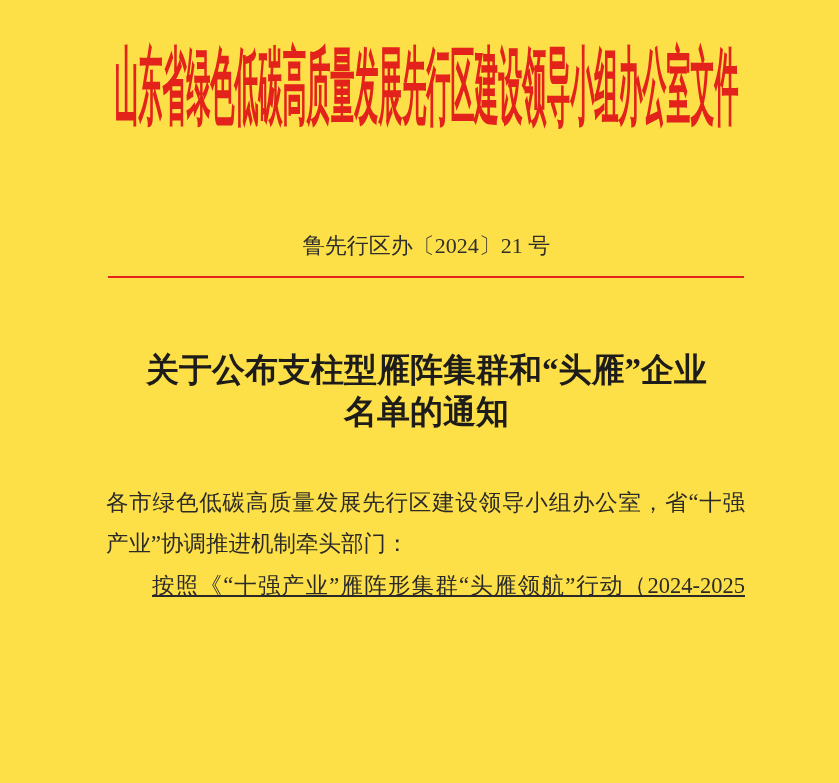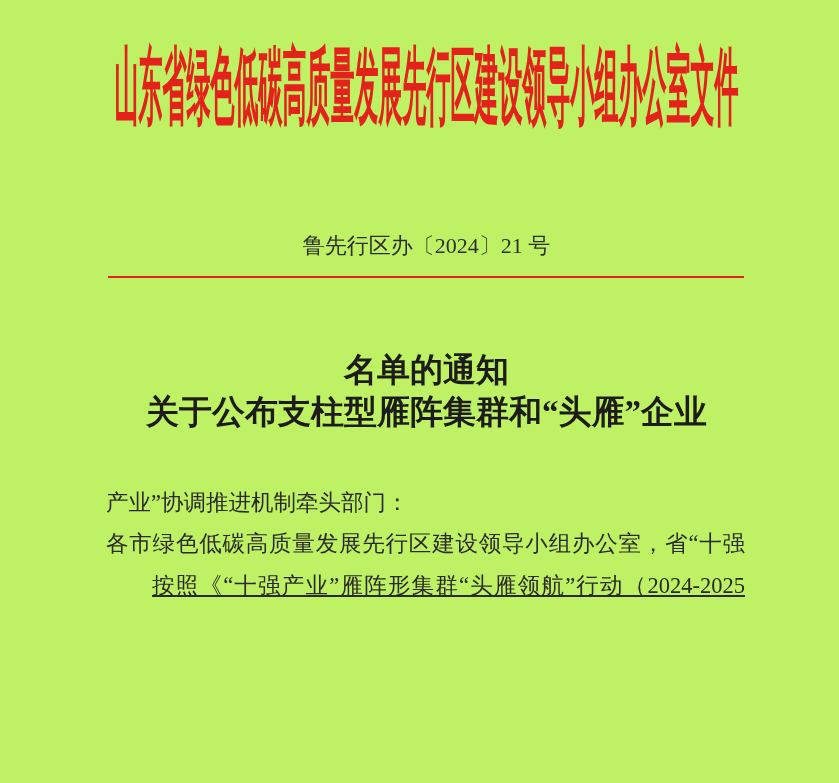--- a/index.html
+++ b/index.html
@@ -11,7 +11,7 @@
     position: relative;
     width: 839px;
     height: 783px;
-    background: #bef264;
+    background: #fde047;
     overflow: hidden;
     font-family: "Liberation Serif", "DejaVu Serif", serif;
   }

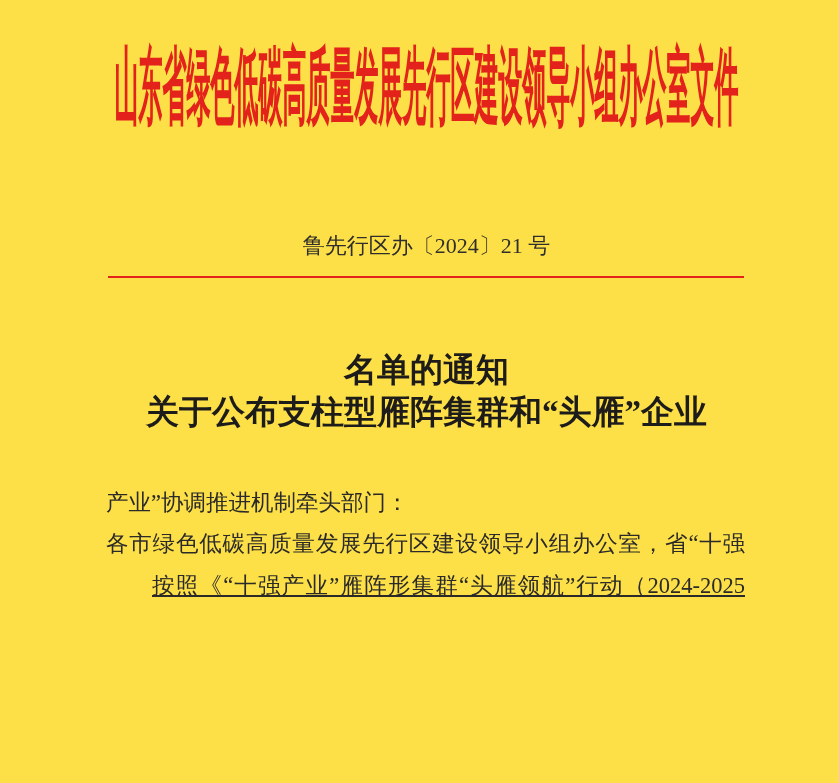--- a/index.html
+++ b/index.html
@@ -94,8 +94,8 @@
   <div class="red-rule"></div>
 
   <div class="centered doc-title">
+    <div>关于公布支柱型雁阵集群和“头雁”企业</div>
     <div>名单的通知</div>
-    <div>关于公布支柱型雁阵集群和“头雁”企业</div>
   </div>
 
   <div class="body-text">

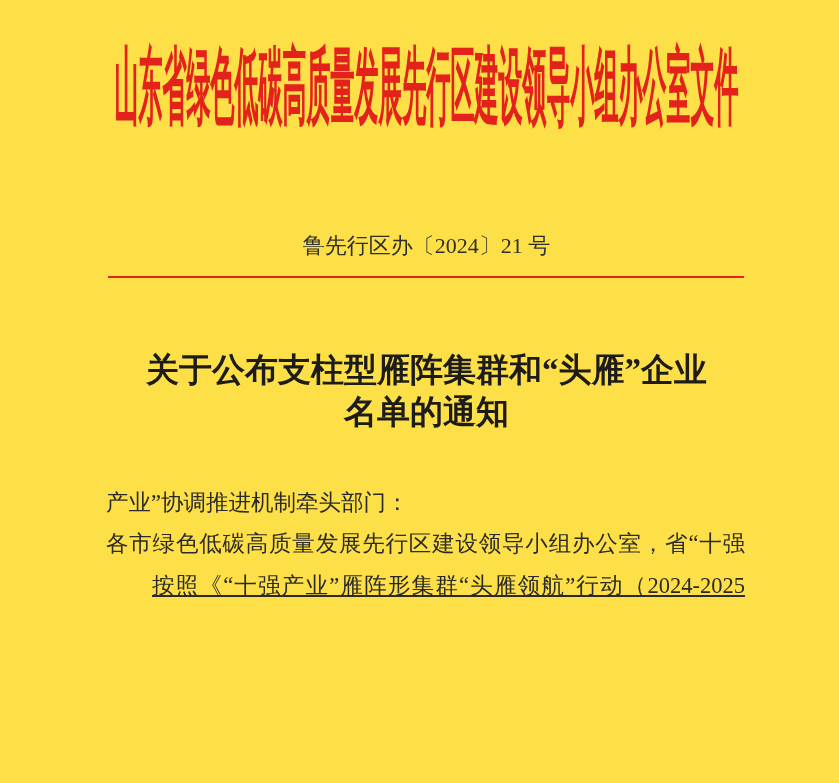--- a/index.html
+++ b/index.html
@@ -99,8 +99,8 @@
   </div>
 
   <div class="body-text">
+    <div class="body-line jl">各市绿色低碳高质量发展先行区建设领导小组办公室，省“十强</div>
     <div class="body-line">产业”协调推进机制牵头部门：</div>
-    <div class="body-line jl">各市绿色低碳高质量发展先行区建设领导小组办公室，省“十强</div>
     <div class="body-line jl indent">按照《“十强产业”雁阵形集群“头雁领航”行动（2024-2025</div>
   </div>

--

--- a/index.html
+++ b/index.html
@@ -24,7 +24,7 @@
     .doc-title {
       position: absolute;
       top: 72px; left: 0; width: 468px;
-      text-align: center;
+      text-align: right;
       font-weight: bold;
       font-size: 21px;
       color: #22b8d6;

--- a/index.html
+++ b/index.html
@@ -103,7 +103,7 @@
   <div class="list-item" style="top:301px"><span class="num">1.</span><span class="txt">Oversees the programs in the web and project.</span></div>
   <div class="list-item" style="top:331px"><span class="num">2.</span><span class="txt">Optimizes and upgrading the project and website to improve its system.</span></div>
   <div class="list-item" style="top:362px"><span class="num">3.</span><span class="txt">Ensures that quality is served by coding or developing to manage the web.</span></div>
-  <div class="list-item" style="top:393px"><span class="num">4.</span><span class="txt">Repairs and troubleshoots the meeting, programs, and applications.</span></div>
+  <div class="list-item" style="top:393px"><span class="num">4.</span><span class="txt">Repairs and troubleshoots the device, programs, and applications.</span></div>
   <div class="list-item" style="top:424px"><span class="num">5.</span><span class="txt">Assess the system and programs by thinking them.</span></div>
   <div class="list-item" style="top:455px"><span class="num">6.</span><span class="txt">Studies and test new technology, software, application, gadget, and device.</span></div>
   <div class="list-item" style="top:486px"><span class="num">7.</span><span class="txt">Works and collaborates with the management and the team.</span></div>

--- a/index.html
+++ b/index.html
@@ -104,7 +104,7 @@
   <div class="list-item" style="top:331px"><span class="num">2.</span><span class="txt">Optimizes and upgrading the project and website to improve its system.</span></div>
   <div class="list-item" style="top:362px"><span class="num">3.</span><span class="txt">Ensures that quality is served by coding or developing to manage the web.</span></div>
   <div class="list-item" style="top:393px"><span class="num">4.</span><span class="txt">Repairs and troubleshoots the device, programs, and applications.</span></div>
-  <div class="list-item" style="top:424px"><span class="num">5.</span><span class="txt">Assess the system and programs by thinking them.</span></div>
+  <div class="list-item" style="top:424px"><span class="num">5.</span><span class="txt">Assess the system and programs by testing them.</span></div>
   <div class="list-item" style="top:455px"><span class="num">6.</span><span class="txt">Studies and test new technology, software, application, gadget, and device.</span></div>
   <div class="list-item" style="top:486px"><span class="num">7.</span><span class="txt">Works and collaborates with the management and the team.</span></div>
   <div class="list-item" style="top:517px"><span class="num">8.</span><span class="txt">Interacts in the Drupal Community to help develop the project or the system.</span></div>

* * *

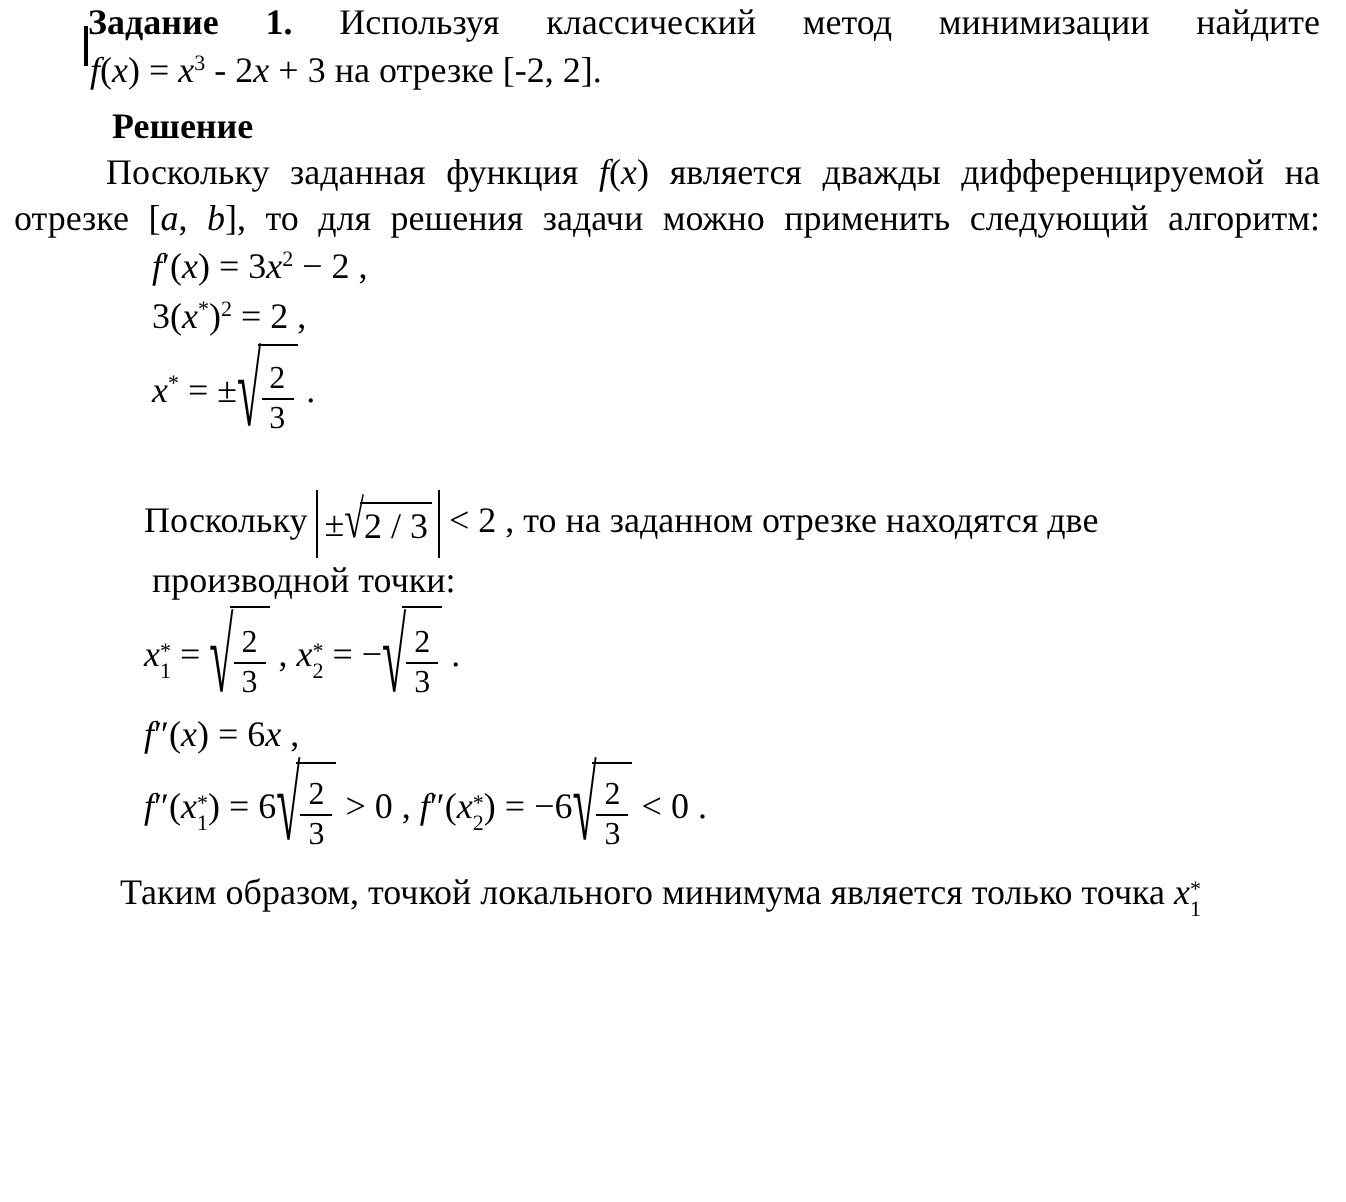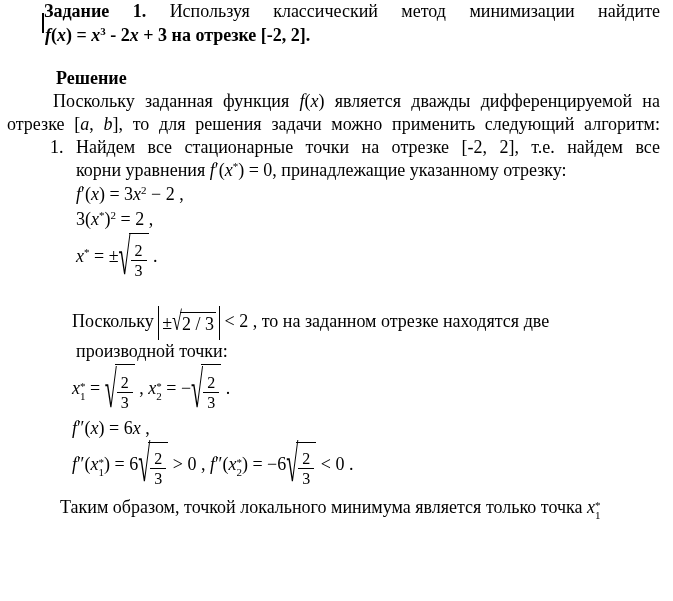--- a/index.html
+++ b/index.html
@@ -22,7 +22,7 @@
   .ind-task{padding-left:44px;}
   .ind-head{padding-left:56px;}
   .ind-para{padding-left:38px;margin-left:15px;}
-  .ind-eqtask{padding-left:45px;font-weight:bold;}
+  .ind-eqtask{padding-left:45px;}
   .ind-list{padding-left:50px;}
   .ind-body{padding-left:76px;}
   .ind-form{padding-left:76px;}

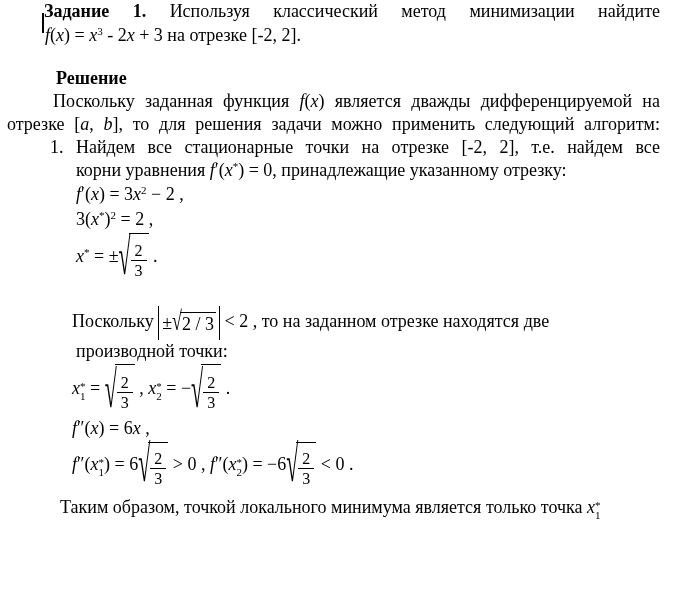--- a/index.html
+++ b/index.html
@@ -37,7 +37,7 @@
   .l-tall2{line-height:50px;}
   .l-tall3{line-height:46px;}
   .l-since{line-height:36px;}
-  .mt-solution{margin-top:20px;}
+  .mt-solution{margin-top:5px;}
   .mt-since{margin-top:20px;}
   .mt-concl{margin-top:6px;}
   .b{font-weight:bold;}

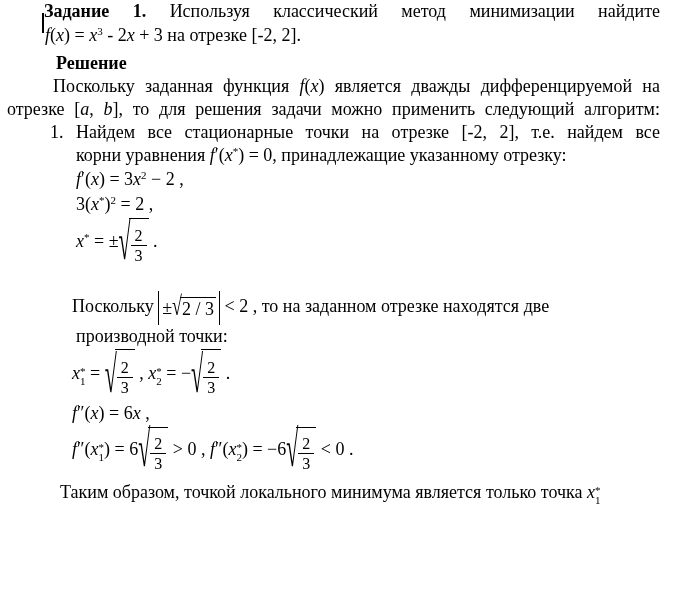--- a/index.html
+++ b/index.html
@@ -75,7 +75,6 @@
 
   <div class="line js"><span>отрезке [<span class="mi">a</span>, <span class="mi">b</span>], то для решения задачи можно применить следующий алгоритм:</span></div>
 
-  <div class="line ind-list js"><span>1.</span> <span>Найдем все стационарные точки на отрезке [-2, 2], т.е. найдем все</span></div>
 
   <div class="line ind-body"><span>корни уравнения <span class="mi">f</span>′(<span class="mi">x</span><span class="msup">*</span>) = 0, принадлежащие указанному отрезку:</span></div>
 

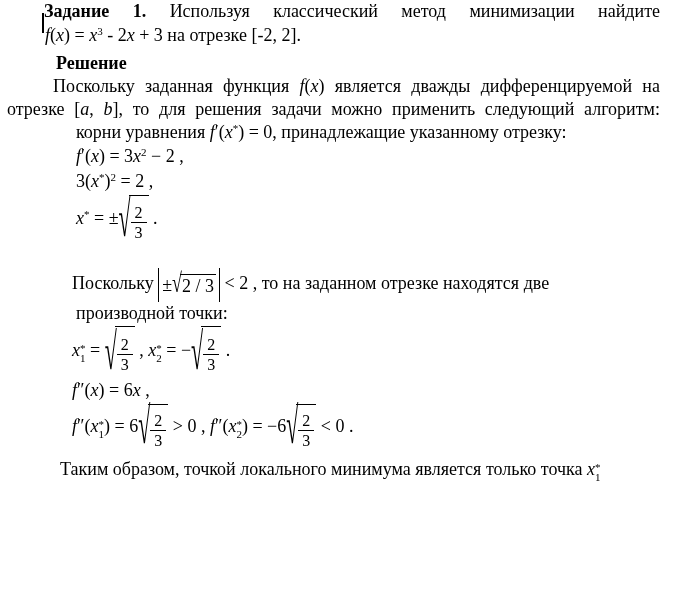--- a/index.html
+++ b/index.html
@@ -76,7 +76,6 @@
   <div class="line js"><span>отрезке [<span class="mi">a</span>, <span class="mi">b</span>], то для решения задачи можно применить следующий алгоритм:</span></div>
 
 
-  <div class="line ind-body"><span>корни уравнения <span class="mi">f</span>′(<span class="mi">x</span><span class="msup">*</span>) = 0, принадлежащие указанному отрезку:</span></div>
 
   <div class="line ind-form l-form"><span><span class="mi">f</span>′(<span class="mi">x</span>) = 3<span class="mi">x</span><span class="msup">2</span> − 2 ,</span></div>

- **WHAT TO PRODUCE**
Using the records above, copy all lines that include the word "margin".

- **RESPONSE AREA**
   .ind-para{padding-left:38px;margin-left:15px;}
-  .mt-solution{margin-top:20px;}
+  .mt-solution{margin-top:5px;}
   .mt-since{margin-top:20px;}
   .mt-concl{margin-top:6px;}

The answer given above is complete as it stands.